### Problem to solve
When you reach the line with "Wall hanging shrinathji", transcribe it and each line after it through the last one below, exactly. Pictures stay out.

### Dataset extract
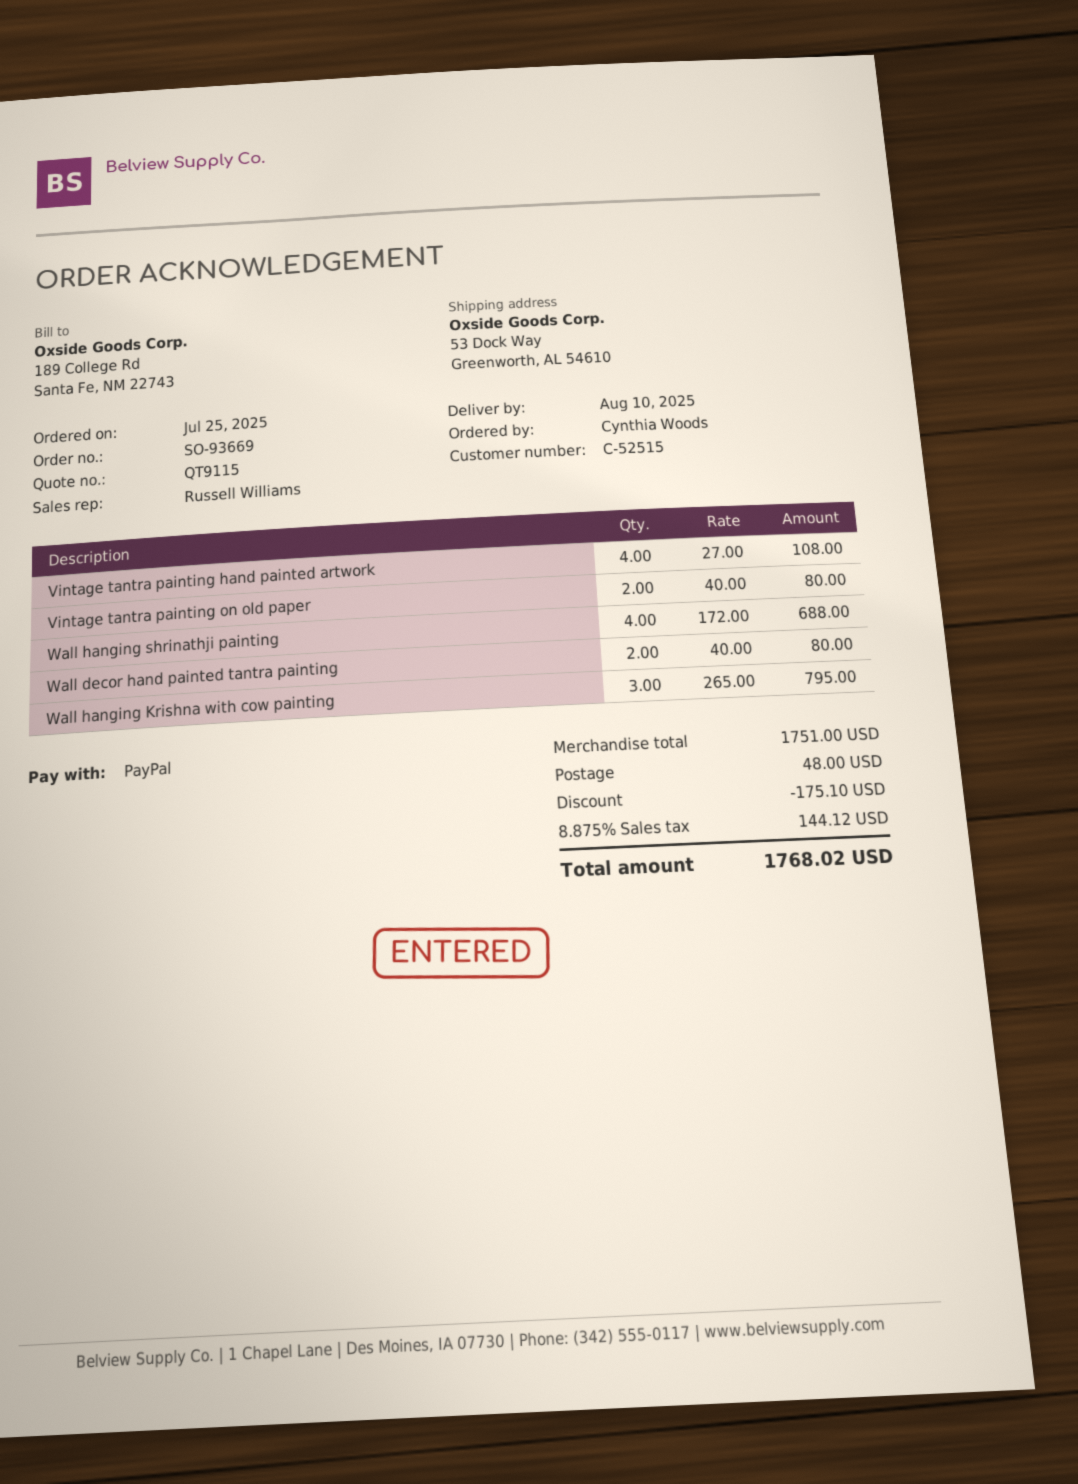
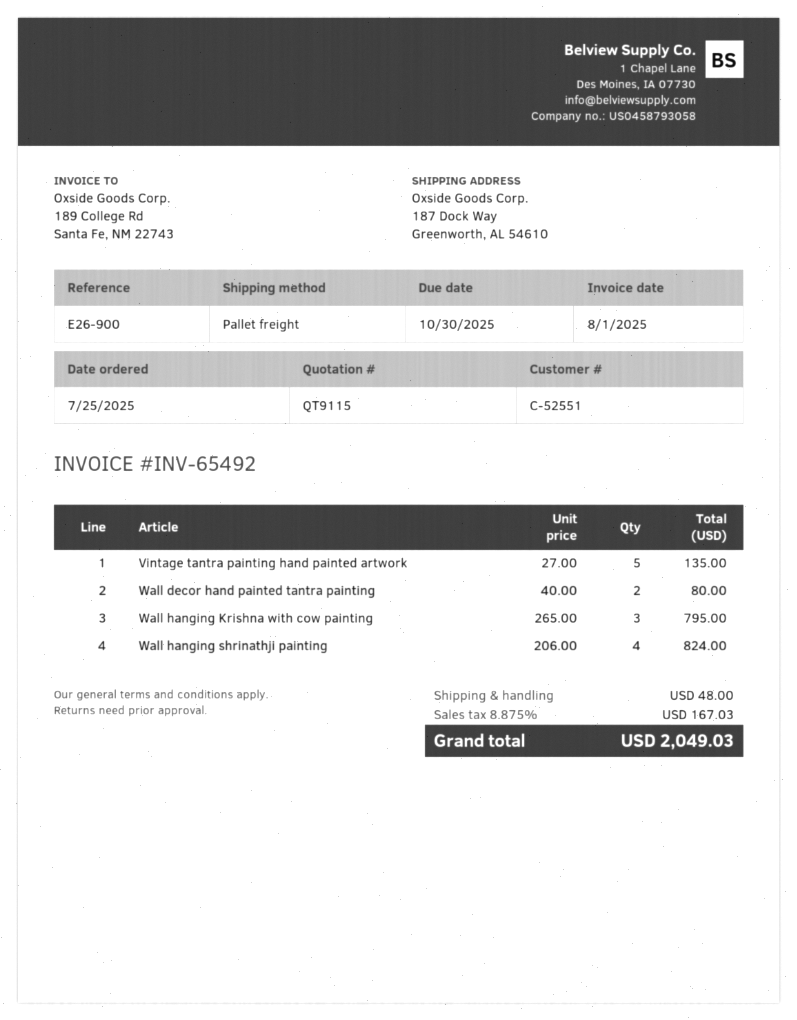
customer number: C-52515 -> C-52551
ship to: 53 Dock Way, Greenworth, AL 54610 -> 187 Dock Way, Greenworth, AL 54610
Vintage tantra painting hand painted artwork: 4 x 27.00 = 108.00 -> 5 x 27.00 = 135.00
Vintage tantra painting on old paper: 2 x 40.00 = 80.00 -> none
Wall hanging shrinathji painting: 4 x 172.00 = 688.00 -> 4 x 206.00 = 824.00
discount: 175.10 -> none
tax: 8.875% = 144.12 -> 8.875% = 167.03
total: 1768.02 -> 2049.03

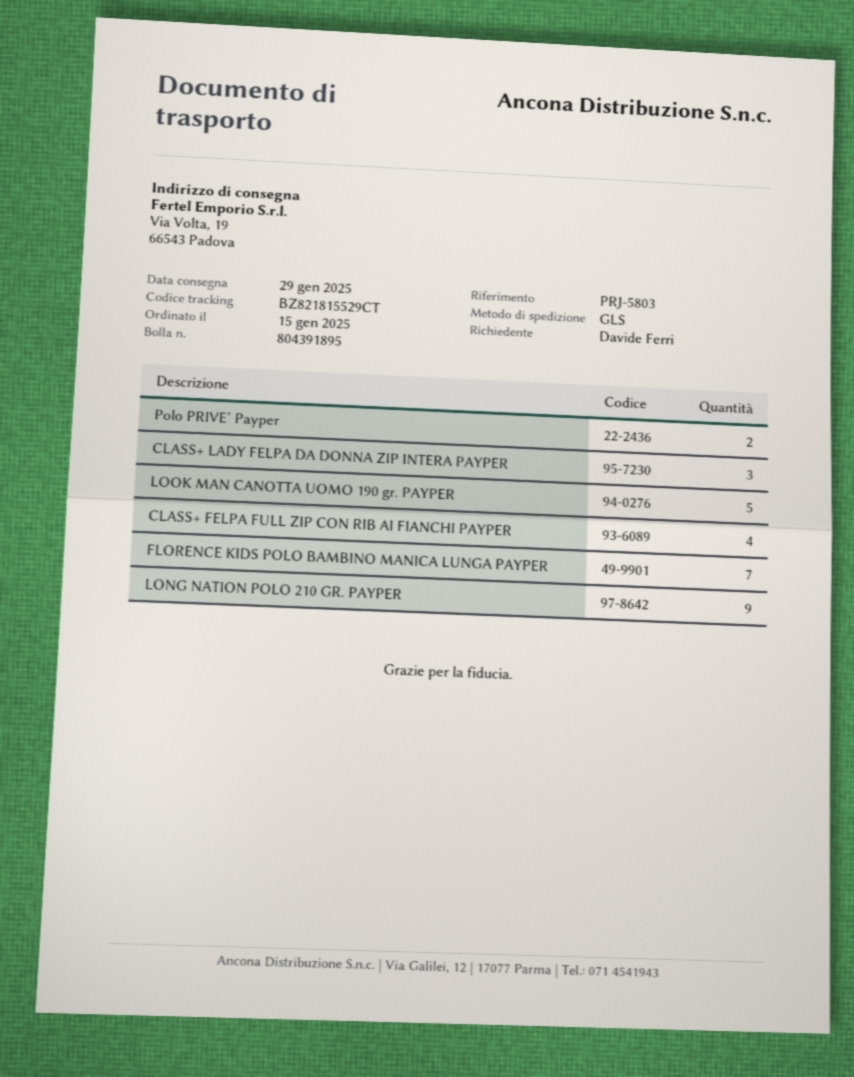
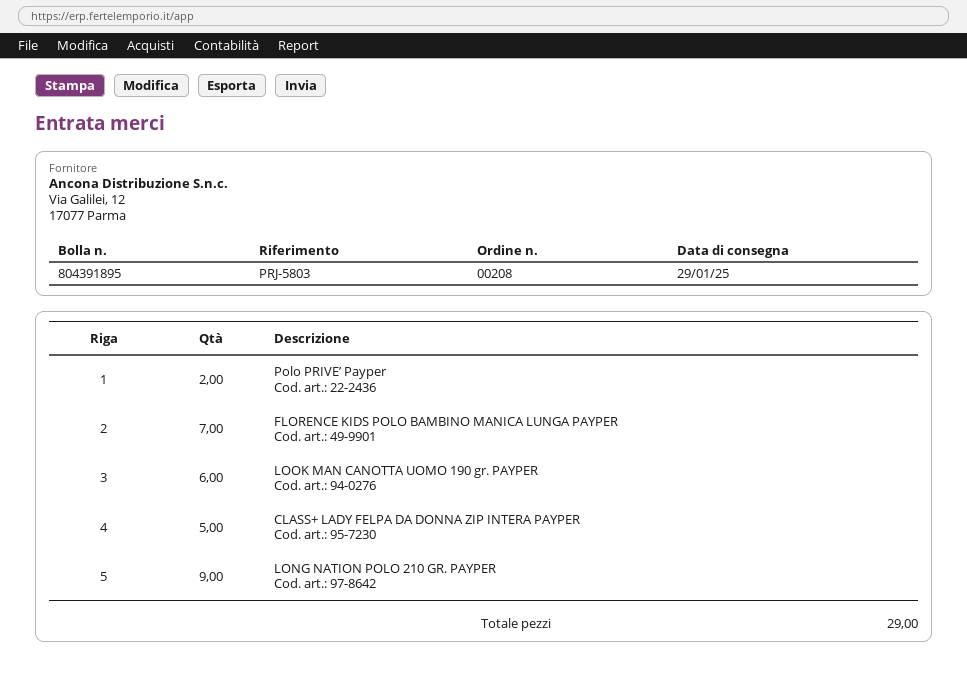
CLASS+ LADY FELPA DA DONNA ZIP INTERA PAYPER: 3 -> 5
LOOK MAN CANOTTA UOMO 190 gr. PAYPER: 5 -> 6
CLASS+ FELPA FULL ZIP CON RIB AI FIANCHI PAYPER: 4 -> none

### Exercise response
Wall hanging shrinathji painting: 4 x 172.00 = 688.00 -> 4 x 206.00 = 824.00
discount: 175.10 -> none
tax: 8.875% = 144.12 -> 8.875% = 167.03
total: 1768.02 -> 2049.03

CLASS+ LADY FELPA DA DONNA ZIP INTERA PAYPER: 3 -> 5
LOOK MAN CANOTTA UOMO 190 gr. PAYPER: 5 -> 6
CLASS+ FELPA FULL ZIP CON RIB AI FIANCHI PAYPER: 4 -> none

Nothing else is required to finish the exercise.